Despite their divergent policy views, Hillary Clinton and Donald Trump have many similarities that help explain their success in this election season. Pay attention: these lessons will be taken up, for better or worse, by future candidates seeking office in an unreformed system and by those in Congress, the states, or the political parties seeking reform after viewing with disdain the 2016 primary election process. With one exception, I list these common attributes in what I consider their rough order of importance to this and future campaigns: initial fame, use of identity politics through appeal to an excluded group, wealth, Ivy League pedigree, New York connections, presidential campaign experience, a sense of entitlement, and birth year.

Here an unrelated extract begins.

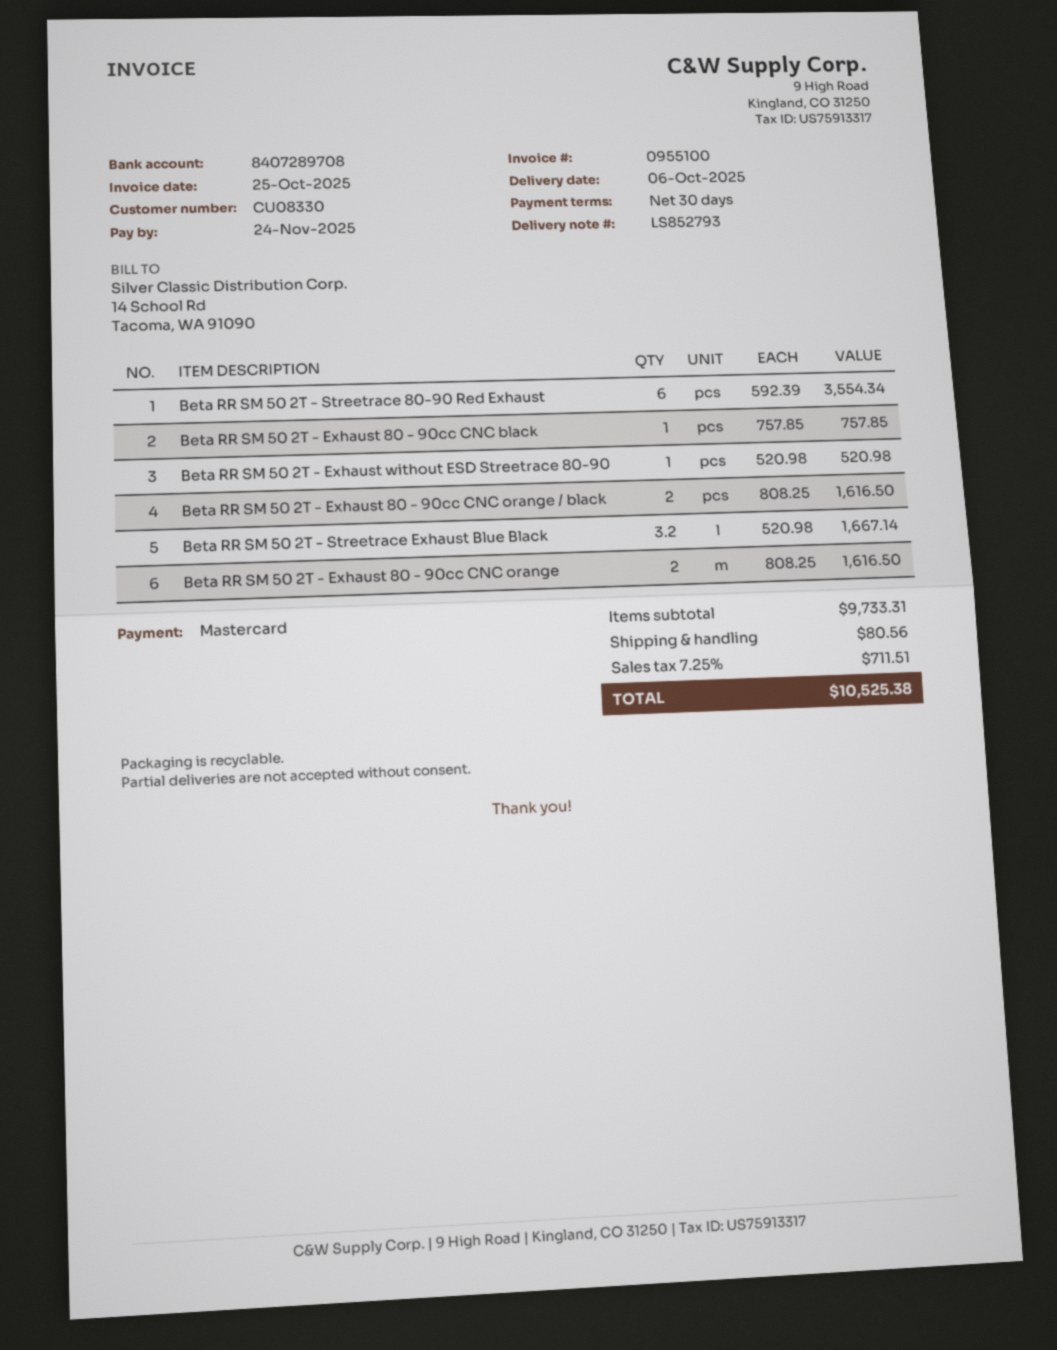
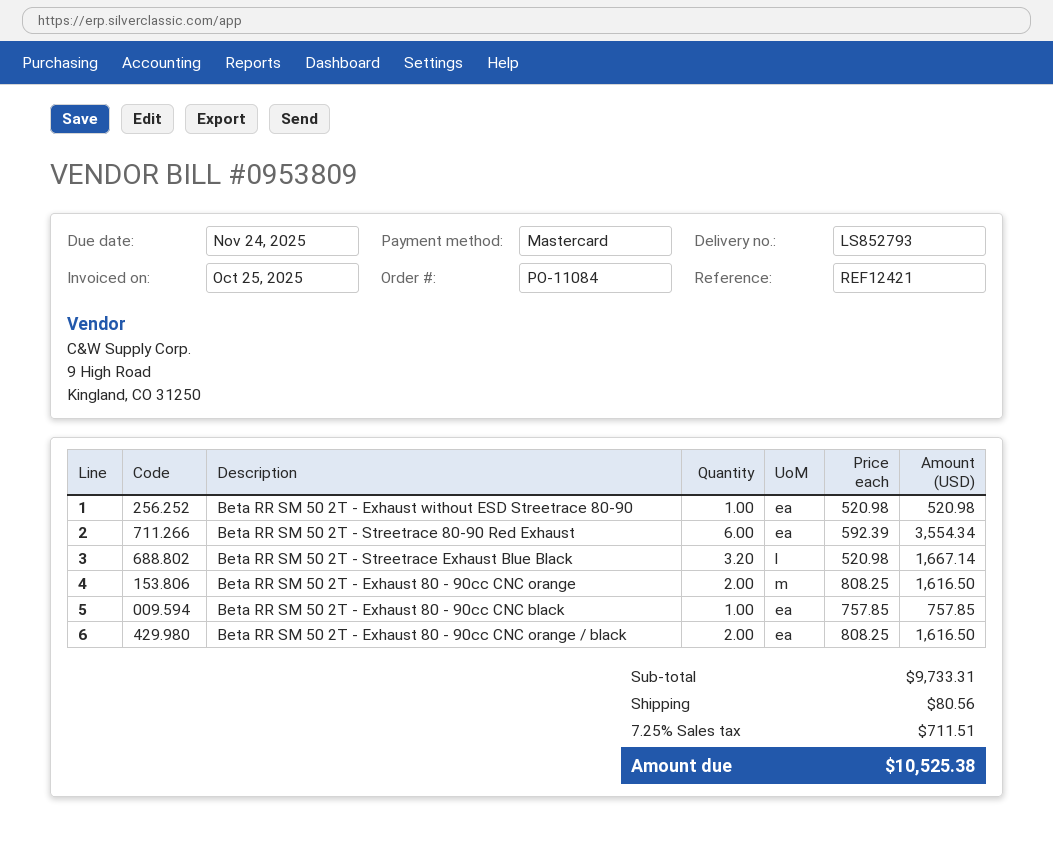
invoice number: 0955100 -> 0953809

  1. Fame. From the beginning, Donald Trump and Hillary Clinton were the most famous candidates in their respective parties, even before the media facilitated Trump’s further rise by granting him an extraordinary share of the attention. Correspondingly, the weakest candidates also tended to be the least famous. Initial fame has usually been quite important to both parties, though a bit less so on the Democratic side, where the Jimmy Carters and Barack Obamas have been able to build upon their appeals as outsiders. More unusually this time around, it didn’t seem to matter much where the fame came from, thus following the saw of our increasingly media-crazed world that bad publicity is better than none at all.

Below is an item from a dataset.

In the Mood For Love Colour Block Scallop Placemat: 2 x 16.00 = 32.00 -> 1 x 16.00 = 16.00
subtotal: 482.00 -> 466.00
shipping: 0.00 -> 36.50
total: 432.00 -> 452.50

  2. Identity politics and appeal to an excluded group. Clinton and Trump—along with Cruz and Sanders—built their campaigns on a base of vocal supporters who felt underrepresented and denied a fair voice in government: liberal older women, men without college degrees or with declining job prospects, evangelicals, and the young. Yes, each of these groups is diverse, but each provided a surge in voters for the primaries as well as enthusiastic volunteers for the campaign trudge. The same might be said eight years ago about President Obama’s appeal to liberals of all colors who felt that his election would help complete a civil rights revolution. This pattern amends the traditional notion that the excluded group to whom one must appeal is the far left or far right of each party, or as Richard Nixon told Bob Dole, “You have to run as far as you can to the right because that’s where 40 percent of the people who decide the nomination are. And to get elected you have to run as fast as you can back to the middle.” With declining party identity, by the time of the general election the majority of the public now identifies with neither party nor that excluded group successful in the primaries. Themselves now largely excluded unless new coalitions can be formed, they will decide the final election by whom they vote against rather than for.

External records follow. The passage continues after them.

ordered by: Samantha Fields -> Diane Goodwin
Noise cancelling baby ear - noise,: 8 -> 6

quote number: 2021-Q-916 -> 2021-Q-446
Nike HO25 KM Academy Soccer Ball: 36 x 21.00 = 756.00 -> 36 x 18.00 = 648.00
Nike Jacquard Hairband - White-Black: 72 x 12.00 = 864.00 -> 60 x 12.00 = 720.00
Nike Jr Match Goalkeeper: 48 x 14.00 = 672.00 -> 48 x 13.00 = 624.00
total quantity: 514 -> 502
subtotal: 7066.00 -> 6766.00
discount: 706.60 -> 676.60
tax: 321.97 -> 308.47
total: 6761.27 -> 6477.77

  3. Wealth. The Clintons are worth at least $50 million and perhaps more than $100 million. While Trump has been accused of exaggerating his net worth, it is plentiful enough. Or, as he told Good Morning America in 2011: “That’s one of the nice things. I mean, part of the beauty of me is that I’m very rich. So if I need $600 million, I can put $600 million myself. That’s a huge advantage. I must tell you, that’s a huge advantage over the other candidates.”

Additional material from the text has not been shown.